Explore the life of Joan in my debut novel! This book is a dark comedy about a flawed and lovable character who gets herself in all kinds of trouble. She will take you through Montana, where she steals a dinosaur fossil, to California and Colorado, where she plunges into experiences that make her question her life as a middle-aged mother wrangling her teenage children and a life she is continually surprised that she is destined to live. (Gesture Press, 2023)
Occupied: Vienna is a Broken Man and Daughter of Hunger
Kika Dorsey’s Occupied: Vienna is a Broken Man and Daughter of Hunger explores postwar Austria and Germany and the legacy she has inherited from her Austrian mother. Set both in Europe and the United States, Dorsey creates portraits of fictional characters from the past and her family in the present. Ultimately, it is a story of ancestry and the history we inherit, of memory as her mother with Alzheimer’s lost it, and the hunger that is both literal and metaphorical in her verse. (Pinyon Publishing, 2020)
Coming Up for Air
Word Tech Editions, 2018 – BUY
The poems of Coming Up for Air transport the reader from poems about Dorsey’s own life or reflections on everything from the Bible to the Maya numerical system, to surreal poems in which forms such as the haibun are explored, to travel poems, where the reader journeys everywhere from Indonesia to Austria, and finally to a section of tender love poems. From the ashes of Rust, Dorsey rises, and although the content of the book is not entirely redemptive, and–as is always the case in her writing–shadows, death and dream weave through its fabric, the crescendo of love poems in the end bring us to a transcendence and leave the reader with an open eye to what we dream, and what we hold dear.
Word Tech Editions, 2016 – Buy
The poems of Rust are sensory explorations into grief and ecstasy, rife with mythology and a surreal landscape of dream. Taking the reader through the seasons, Rust explores the gradual loss of a mother to Alzheimer’s and a father’s death by suicide after struggling with schizophrenia. Rust is the color of his hair, the Midwestern landscape of the Rust Belt, the corrosion of American culture. The book grapples with the shadows of human consciousness and brings us into the season of spring, where grief is redeemed through words.
“Rife with mythology, whether it be Egyptian stories about Mother Nut and her night sky of ‘piglets stars,’ or tales taken from the Christian paradigm (and reshaped), Kika Dorsey’s narrative poetry is a surreal dreamscape that is just as grounding as it is visionary. Rust is a psychological journey that carries the reader back and forth from the sea to the desert, and all the while through a complicated maze of time comprised of season, memory, and fevered dreaming; via the lens of the everlasting, Dorsey reminds us that life is temporary, and dares us to go swimming with our own demons.”

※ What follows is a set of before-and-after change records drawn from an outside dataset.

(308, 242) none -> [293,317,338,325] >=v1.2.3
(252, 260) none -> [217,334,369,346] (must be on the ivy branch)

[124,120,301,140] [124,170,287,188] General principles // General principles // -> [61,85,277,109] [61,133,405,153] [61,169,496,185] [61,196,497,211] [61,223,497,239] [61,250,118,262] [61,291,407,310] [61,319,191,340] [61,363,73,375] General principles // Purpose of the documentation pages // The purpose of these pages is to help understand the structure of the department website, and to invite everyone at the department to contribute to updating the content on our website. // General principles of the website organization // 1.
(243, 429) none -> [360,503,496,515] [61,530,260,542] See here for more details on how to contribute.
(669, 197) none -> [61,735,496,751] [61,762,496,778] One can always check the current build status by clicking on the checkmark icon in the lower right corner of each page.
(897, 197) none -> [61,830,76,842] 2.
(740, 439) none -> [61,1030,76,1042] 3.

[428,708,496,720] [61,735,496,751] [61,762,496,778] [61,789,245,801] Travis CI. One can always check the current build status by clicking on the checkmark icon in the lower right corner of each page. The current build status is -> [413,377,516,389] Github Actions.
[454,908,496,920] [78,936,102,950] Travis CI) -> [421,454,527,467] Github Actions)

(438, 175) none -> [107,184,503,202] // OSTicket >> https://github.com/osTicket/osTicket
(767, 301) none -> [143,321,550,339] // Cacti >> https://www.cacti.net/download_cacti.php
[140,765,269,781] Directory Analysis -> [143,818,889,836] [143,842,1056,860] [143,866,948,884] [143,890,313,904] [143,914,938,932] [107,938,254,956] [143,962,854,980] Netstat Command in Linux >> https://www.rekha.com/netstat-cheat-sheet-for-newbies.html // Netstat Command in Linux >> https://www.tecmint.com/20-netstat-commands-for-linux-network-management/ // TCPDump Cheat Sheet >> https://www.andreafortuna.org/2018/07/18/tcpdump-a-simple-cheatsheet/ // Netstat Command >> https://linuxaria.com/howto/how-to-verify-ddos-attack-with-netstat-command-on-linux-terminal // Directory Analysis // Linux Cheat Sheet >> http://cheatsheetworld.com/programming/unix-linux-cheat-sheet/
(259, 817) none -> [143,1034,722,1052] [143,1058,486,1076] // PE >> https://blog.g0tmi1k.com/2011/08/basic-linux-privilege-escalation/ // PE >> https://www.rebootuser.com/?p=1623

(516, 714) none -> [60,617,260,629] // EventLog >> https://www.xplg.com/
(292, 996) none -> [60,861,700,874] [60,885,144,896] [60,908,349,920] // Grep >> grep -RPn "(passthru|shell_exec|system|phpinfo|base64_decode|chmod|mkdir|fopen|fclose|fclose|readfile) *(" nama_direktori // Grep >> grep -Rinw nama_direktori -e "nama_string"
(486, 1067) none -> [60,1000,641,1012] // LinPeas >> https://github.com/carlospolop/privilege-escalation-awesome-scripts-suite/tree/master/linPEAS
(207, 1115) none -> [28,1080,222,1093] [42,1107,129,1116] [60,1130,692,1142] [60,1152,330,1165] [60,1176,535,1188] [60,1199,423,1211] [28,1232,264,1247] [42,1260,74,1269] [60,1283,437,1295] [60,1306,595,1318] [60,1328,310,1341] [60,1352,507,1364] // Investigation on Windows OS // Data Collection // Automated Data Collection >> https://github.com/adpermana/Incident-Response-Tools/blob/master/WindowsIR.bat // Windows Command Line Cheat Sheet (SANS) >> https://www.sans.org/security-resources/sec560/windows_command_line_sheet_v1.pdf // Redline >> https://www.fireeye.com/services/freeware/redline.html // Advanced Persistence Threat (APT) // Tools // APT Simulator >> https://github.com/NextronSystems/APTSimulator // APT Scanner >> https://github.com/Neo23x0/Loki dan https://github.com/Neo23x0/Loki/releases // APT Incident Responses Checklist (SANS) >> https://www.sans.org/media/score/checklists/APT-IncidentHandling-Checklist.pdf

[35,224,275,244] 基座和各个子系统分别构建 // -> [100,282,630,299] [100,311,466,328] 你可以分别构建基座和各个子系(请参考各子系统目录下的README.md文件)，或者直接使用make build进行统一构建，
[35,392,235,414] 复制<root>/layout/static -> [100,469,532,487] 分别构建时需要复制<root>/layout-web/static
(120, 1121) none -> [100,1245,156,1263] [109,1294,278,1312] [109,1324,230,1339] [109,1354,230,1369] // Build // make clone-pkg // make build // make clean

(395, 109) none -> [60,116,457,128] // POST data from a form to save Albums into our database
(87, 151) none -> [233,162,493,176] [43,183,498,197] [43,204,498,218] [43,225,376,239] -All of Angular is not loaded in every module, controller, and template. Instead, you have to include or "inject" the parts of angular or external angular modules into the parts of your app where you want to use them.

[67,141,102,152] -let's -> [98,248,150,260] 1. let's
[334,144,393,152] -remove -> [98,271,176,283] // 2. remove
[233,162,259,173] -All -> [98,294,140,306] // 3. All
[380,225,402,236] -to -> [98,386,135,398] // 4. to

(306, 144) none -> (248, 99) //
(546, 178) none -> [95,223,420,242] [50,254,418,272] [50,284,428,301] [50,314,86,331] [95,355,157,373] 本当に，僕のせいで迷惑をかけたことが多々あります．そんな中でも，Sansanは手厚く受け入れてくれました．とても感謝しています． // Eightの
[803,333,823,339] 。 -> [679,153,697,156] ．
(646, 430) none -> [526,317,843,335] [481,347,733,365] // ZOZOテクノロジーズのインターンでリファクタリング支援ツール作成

–Sarah Elizabeth Schantz, author of Fig
“The lushly lyrical narratives of Rust are, essentially, poems of grief infused with Kika Dorsey’s dreamscapes, elegies that lament on the surface of things, the early loss of the poet’s father to schizophrenia…and the more gradual loss of her mother later to the ravages of a different disease, Alzheimer’s: ‘Her thoughts are the wrinkles of water over a river’s stone’ (‘A Photograph of My Mother’). With Rust, we are in the hands of a poet who writes beautifully about grievous themes, one who has grappled with the shadow side of human consciousness on her own behalf and on ours, and one who offers hope to those who struggle with their own demons: ‘I’ve given birth despite it all to joy’ (‘Tap Me on the Shoulder’).
–Clare MacQueen, editor of KYSO Flash
“Controlled, yet unpredictable. Dorsey mines the unconscious to dispense images that are as vivid as they are inevitable.”
–Junior Burke, author of Something Gorgeous
Beside Herself, Flutter Press, 2010
Beside Herself explores the joy and ache of motherhood and mortality. Kika Dorsey moves us through poems about family to more philosophical work that grapples with an emptiness reminiscent of the Buddhism that influences her, without sacrificing sensual detail. Her poetry embraces the feminine, the landscape of the Rockies, and the body we are destined to shed.